[Content revision data]

○ ○ ○

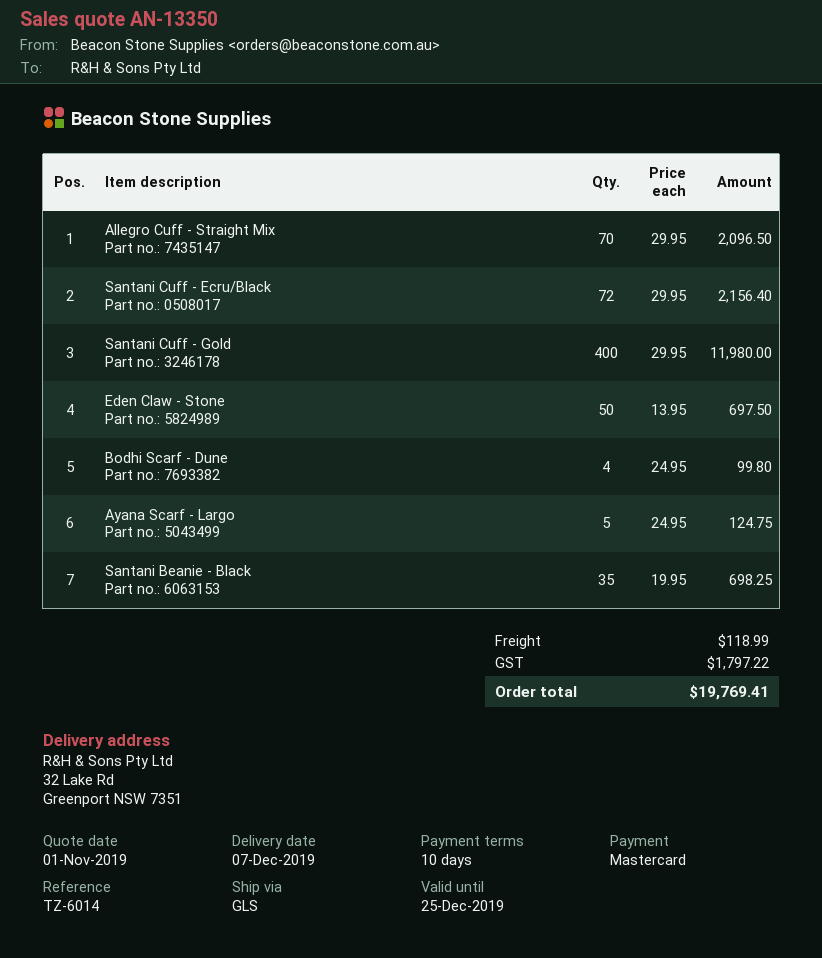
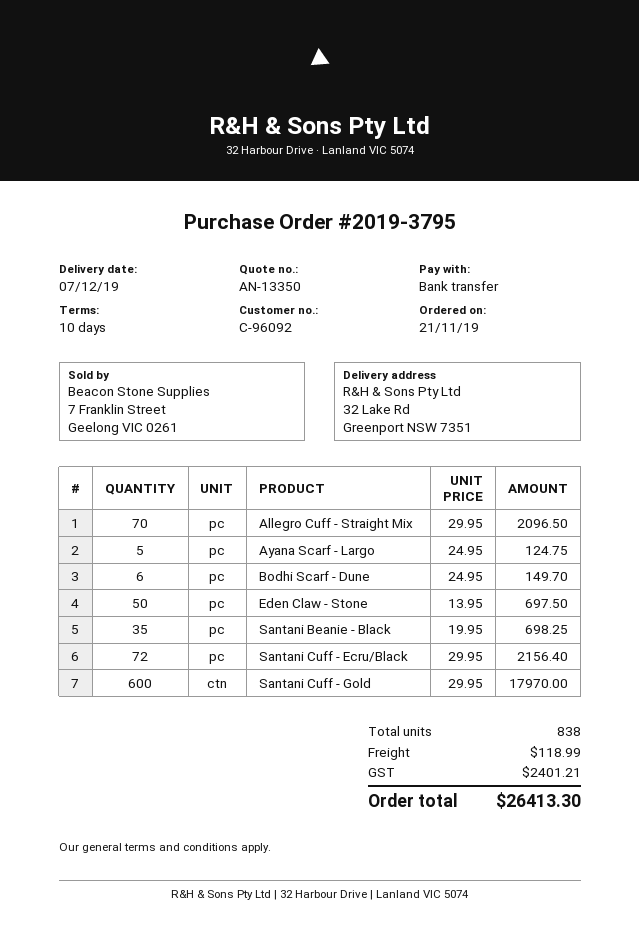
payment method: Mastercard -> bank transfer
Santani Cuff - Gold: 400 x 29.95 = 11980.00 -> 600 x 29.95 = 17970.00
Bodhi Scarf - Dune: 4 x 24.95 = 99.80 -> 6 x 24.95 = 149.70
tax: 1797.22 -> 2401.21
total: 19769.41 -> 26413.30

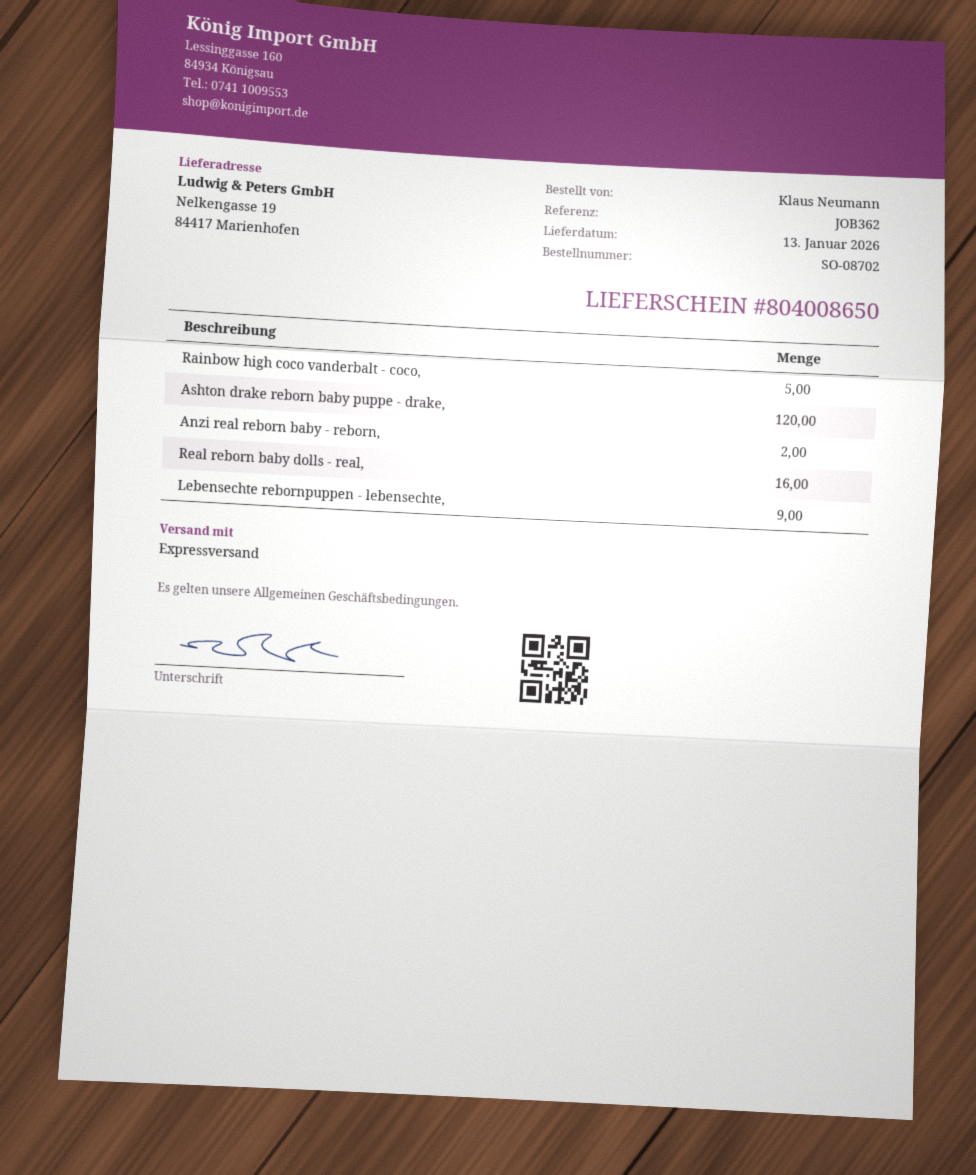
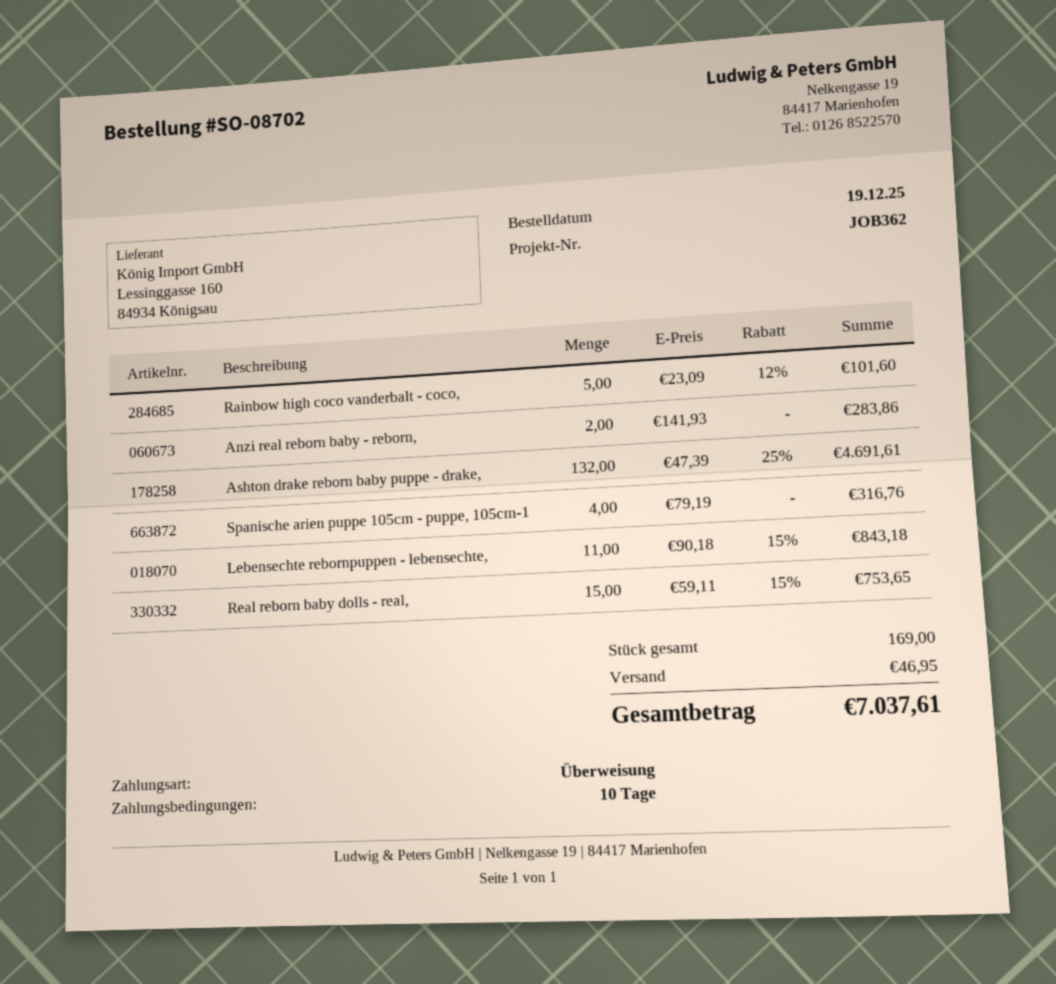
Ashton drake reborn baby puppe - drake,: 120 -> 132
Real reborn baby dolls - real,: 16 -> 15
Lebensechte rebornpuppen - lebensechte,: 9 -> 11
Spanische arien puppe 105cm - puppe, 105cm-1: none -> 4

○ ○ ○

* To do *
Every record above should be transcribed exactly; the pictures stay out of the copy.

* Answer *
payment method: Mastercard -> bank transfer
Santani Cuff - Gold: 400 x 29.95 = 11980.00 -> 600 x 29.95 = 17970.00
Bodhi Scarf - Dune: 4 x 24.95 = 99.80 -> 6 x 24.95 = 149.70
tax: 1797.22 -> 2401.21
total: 19769.41 -> 26413.30

Ashton drake reborn baby puppe - drake,: 120 -> 132
Real reborn baby dolls - real,: 16 -> 15
Lebensechte rebornpuppen - lebensechte,: 9 -> 11
Spanische arien puppe 105cm - puppe, 105cm-1: none -> 4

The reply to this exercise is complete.